At the first annual Anomaly Con in Denver, at the Tivoli Building on the Auraria Campus downtown. It’s a specialty SF convention, catering to the steampunk subgenre. I came up Friday night and met Jim Strickland Saturday morning as the con opened. Jim had set up a panel for us with the concom, and readings from the two halves of our double novel.
I freely admit I had no idea what to expect. I have never been to a comics or media con, and in fact haven’t been to a traditional SF con in four or five years. I used to go to three or four every year, back long ago when the world and I were young and I was writing a lot of SF because my life was simple and I had not yet broken into computer books.
This was, well, different. There have always been a few people at cons in hall costumes. At Anomaly Con, probably 85% of the congoers are in hall costume all the time, and some of them are doozies.
Most, as you might expect, were Victorian gentlemen and ladies, plus the occasional mad scientist. But beyond that were some western card sharps, a few outfits clearly adapted from Civil War re-enactments, a couple of pirates, at least one pith-helmeted explorer, plus a scattering of zombies and a handful of imponderables that might be from some subsubsubgenre I haven’t heard of yet.
The effort and ingenuity that went into some of these costumes was boggling, and the cleverness factor off the charts. My vote for Best of Show goes to Matt Schaps, a young man who created a steampunk Ghostbusters proton pack out of the guldurndest collection of retro junk, including a 3-gang variable capacitor, a Model T Ford ignition coil, a J-38 Morse Code key, five or six vacuum tubes, a couple of IF cans, and a biggish woofer behind a brass shell salvaged from a ceiling fan.
At our panel, Jim and I discussed the necessary conditions for the evolution of a Victorian-style industrial age, and whether it was a fluke or an inevitable stop along the path from mud huts to interstellar empire. We used my Drumlins universe as an example, and explained how factors like freedom of thought, economic freedom, relatively benign religion lacking monasticism (and the nasty dualism that monasticism inevitably carries with it) and cheap energy would almost invariably create something like the England and the US of the 1890s. The panel was well-received, and afterwards we spent a lot of time at the tables in the hall tossing ideas around with interested attendees.
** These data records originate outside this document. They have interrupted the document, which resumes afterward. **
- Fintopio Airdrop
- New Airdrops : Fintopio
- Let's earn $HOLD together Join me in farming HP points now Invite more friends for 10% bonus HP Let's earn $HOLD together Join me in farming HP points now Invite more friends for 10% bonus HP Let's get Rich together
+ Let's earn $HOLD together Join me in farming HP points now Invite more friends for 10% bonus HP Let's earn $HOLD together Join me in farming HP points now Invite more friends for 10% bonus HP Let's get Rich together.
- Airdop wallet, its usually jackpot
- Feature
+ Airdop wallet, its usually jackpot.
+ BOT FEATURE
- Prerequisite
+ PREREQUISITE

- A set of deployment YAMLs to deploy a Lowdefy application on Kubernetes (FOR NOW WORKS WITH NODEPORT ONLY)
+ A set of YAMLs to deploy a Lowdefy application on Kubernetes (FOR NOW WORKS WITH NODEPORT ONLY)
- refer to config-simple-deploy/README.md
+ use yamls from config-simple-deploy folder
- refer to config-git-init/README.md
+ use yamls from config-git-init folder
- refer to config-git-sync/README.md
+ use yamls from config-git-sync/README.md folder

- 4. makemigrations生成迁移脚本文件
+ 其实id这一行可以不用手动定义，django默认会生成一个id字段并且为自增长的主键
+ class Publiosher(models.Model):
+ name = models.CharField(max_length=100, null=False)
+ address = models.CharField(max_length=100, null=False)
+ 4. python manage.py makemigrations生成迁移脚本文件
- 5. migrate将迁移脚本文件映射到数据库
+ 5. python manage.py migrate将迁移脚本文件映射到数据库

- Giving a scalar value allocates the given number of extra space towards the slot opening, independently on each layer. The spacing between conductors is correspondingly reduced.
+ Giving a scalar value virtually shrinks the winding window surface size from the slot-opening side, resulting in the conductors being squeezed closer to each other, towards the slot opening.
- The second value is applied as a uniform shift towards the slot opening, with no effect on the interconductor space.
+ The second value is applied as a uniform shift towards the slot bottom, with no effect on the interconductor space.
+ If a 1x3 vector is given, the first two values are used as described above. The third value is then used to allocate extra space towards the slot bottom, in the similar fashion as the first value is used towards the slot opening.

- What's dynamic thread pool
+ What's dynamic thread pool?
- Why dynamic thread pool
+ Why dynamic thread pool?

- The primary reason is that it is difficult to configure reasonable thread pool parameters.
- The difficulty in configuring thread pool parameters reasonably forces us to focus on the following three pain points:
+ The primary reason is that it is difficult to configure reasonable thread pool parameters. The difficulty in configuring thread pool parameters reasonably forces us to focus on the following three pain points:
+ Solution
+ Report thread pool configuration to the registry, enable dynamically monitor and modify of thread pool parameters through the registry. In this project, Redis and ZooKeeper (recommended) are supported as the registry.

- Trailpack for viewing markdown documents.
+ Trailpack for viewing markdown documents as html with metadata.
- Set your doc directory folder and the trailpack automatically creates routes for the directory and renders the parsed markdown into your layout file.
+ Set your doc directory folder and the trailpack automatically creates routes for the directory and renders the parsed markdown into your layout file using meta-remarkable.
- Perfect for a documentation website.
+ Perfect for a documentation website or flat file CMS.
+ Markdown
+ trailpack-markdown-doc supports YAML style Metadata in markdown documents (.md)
I’m about to head over there again, and will post additional photos this evening or tomorrow. My own hall costume is limited to a western-style vest and the ill-fitting top hat I bought for the Coriolis Millennium Christmas Party in late 1999, but it will do for now. Next time I might well lean a little western, since the Drumlins stories I’ve done so far tend toward space westerns more than steampunk. (Drumlin Circus incorporates some of both.) It’s been a lot of fun so far, and the setting is perfect: In the room where we held our panel, a huge two-cylinder stationary steam engine with a 10-foot flywheel lay in state, with small boys dressed like Oliver Twist scrambling all over it and spinning the handwheels. Crazy world, yes, but a good one.
Thanks for the review on the pack, its great.